X-ray stacking reveals average SMBH accretion properties of star-forming galaxies and their cosmic evolution over 4 ≲ z ≲ 7

Abstract

ABSTRACT With an X-ray stacking analysis of $\simeq 12\, 000$ Lyman-break galaxies (LBGs) using the Chandra Legacy Survey image, we investigate average supermassive black hole (SMBH) accretion properties of star-forming galaxies (SFGs) at 4 ≲ z ≲ 7. Although no X-ray signal is detected in any stacked image, we obtain strong 3σ upper limits for the average black hole accretion rate (BHAR) as a function of star formation rate (SFR). At z ∼ 4 (5) where the stacked image is deeper, the 3σ BHAR upper limits per SFR are ∼1.5 (1.0) dex lower than the local black hole-to-stellar mass ratio, indicating that the SMBHs of SFGs in the inactive (BHAR $\lesssim 1 \, \mathrm{M}_\odot$ yr−1) phase are growing much more slowly than expected from simultaneous evolution.
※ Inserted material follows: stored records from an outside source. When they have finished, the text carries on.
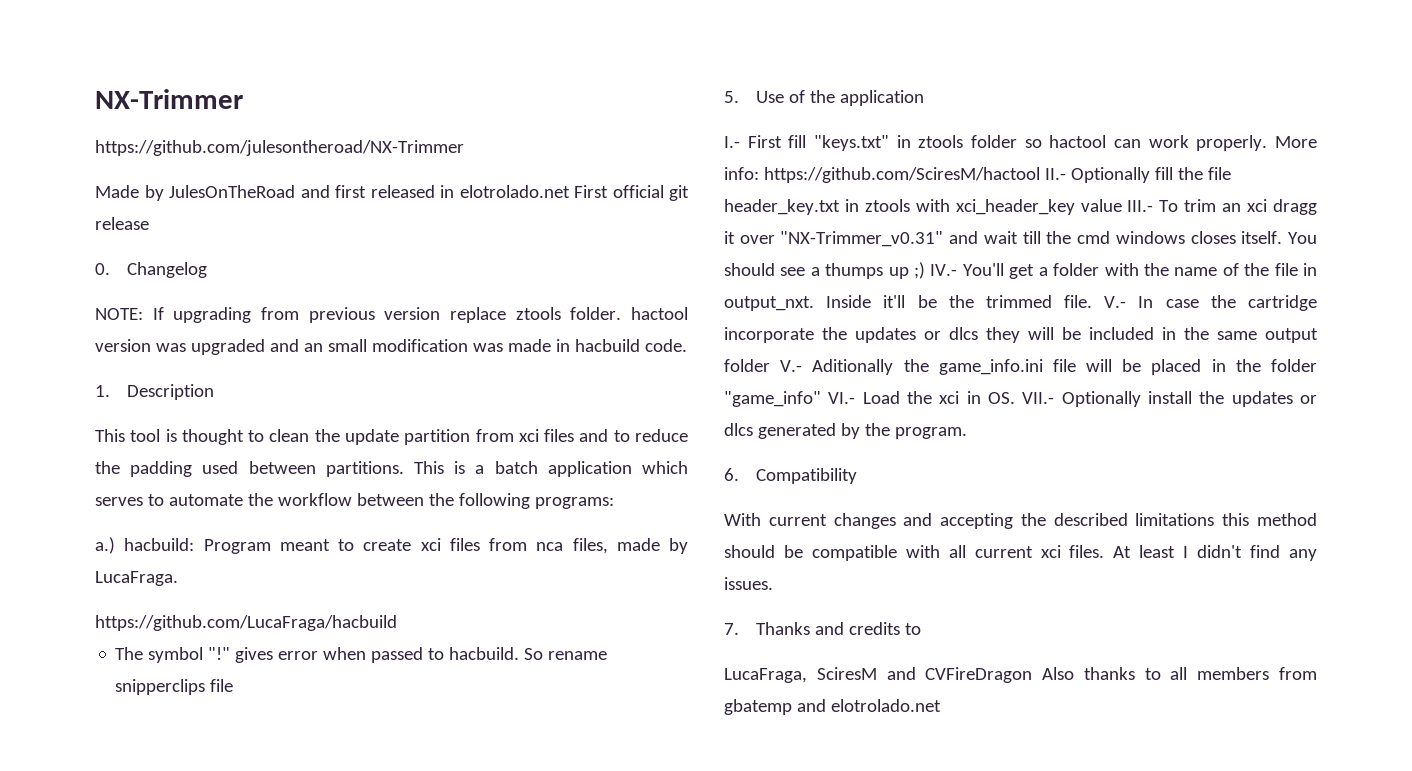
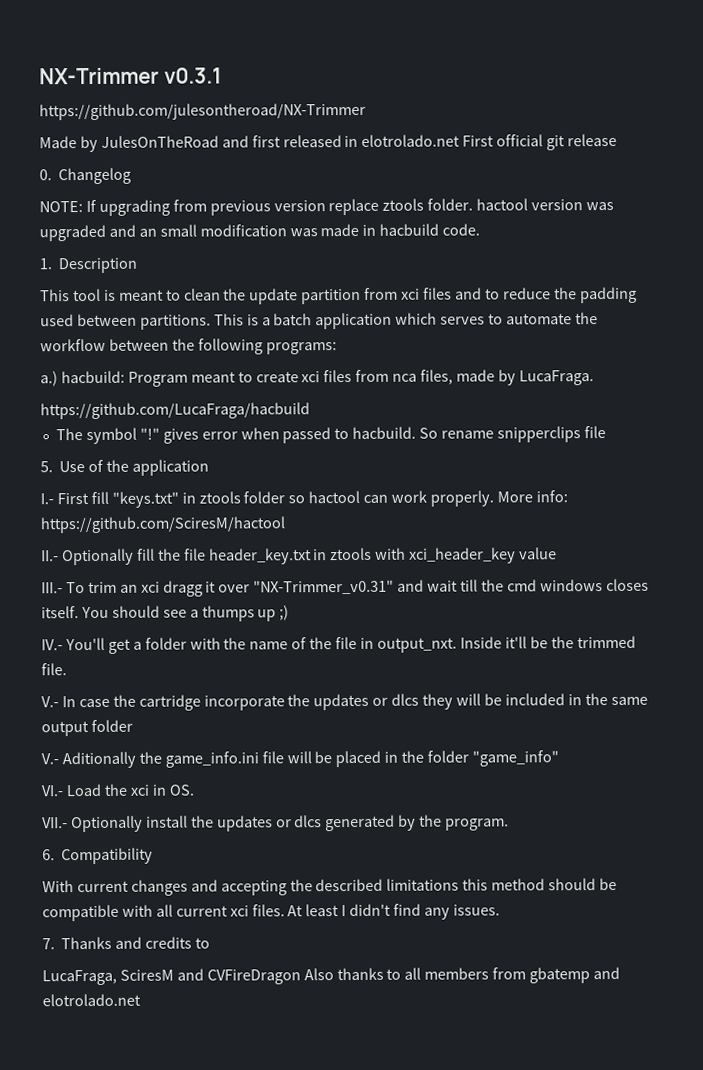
- NX-Trimmer
+ NX-Trimmer v0.3.1
- This tool is thought to clean the update partition from xci files and to reduce the padding used between partitions.
+ This tool is meant to clean the update partition from xci files and to reduce the padding used between partitions.
- More info: https://github.com/SciresM/hactool II.- Optionally fill the file header_key.txt in ztools with xci_header_key value III.- To trim an xci dragg it over "NX-Trimmer_v0.31" and wait till the cmd windows closes itself.
+ More info: https://github.com/SciresM/hactool
+ II.- Optionally fill the file header_key.txt in ztools with xci_header_key value
+ III.- To trim an xci dragg it over "NX-Trimmer_v0.31" and wait till the cmd windows closes itself.
- You should see a thumps up ;) IV.- You'll get a folder with the name of the file in output_nxt.
+ You should see a thumps up ;)
+ IV.- You'll get a folder with the name of the file in output_nxt.
- Inside it'll be the trimmed file. V.- In case the cartridge incorporate the updates or dlcs they will be included in the same output folder V.- Aditionally the game_info.ini file will be placed in the folder "game_info" VI.- Load the xci in OS. VII.- Optionally install the updates or dlcs generated by the program.
+ Inside it'll be the trimmed file.
+ V.- In case the cartridge incorporate the updates or dlcs they will be included in the same output folder
+ V.- Aditionally the game_info.ini file will be placed in the folder "game_info"
+ VI.- Load the xci in OS.
+ VII.- Optionally install the updates or dlcs generated by the program.

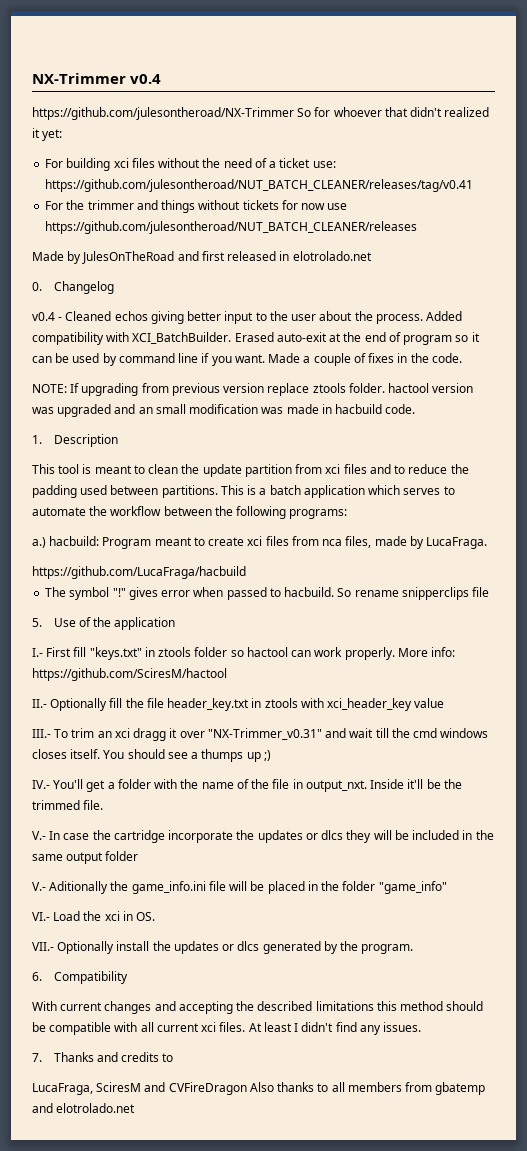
- NX-Trimmer v0.3.1
+ NX-Trimmer v0.4
- https://github.com/julesontheroad/NX-Trimmer
+ https://github.com/julesontheroad/NX-Trimmer So for whoever that didn't realized it yet:
+ For building xci files without the need of a ticket use: https://github.com/julesontheroad/NUT_BATCH_CLEANER/releases/tag/v0.41
+ For the trimmer and things without tickets for now use https://github.com/julesontheroad/NUT_BATCH_CLEANER/releases
- Made by JulesOnTheRoad and first released in elotrolado.net First official git release
+ Made by JulesOnTheRoad and first released in elotrolado.net
  0. Changelog
+ v0.4 - Cleaned echos giving better input to the user about the process. Added compatibility with XCI_BatchBuilder. Erased auto-exit at the end of program so it can be used by command line if you want. Made a couple of fixes in the code.

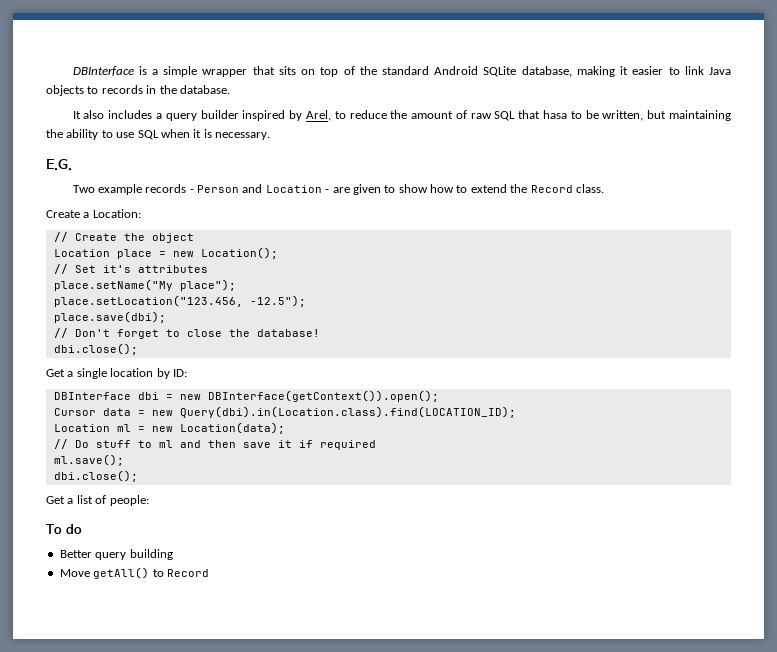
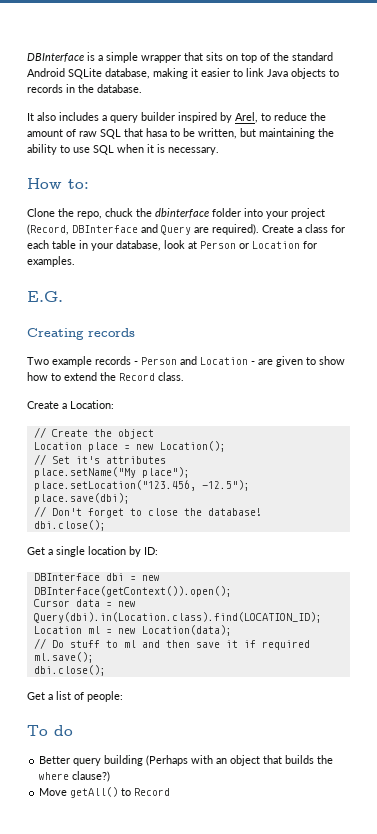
+ How to:
+ Clone the repo, chuck the dbinterface folder into your project (Record, DBInterface and Query are required). Create a class for each table in your database, look at Person or Location for examples.
+ Creating records
- Better query building
+ Better query building (Perhaps with an object that builds the where clause?)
We obtain a similar result for BHAR per dark halo accretion rate. QSOs from the literature are found to have ∼1 dex higher SFRs and ≳ 2 dex higher BHARs than LBGs with the same dark halo mass. We also make a similar comparison for dusty starburst galaxies and quiescent galaxies from the literature. A duty-cycle corrected analysis shows that for a given dark halo, the SMBH mass increase in the QSO phase dominates over that in the much longer inactive phase. Finally, a comparison with the TNG300, TNG100, SIMBA100, and EAGLE100 simulations finds that they overshoot our BHAR upper limits by ≲ 1.5 dex, possibly implying that simulated SMBHs are too massive.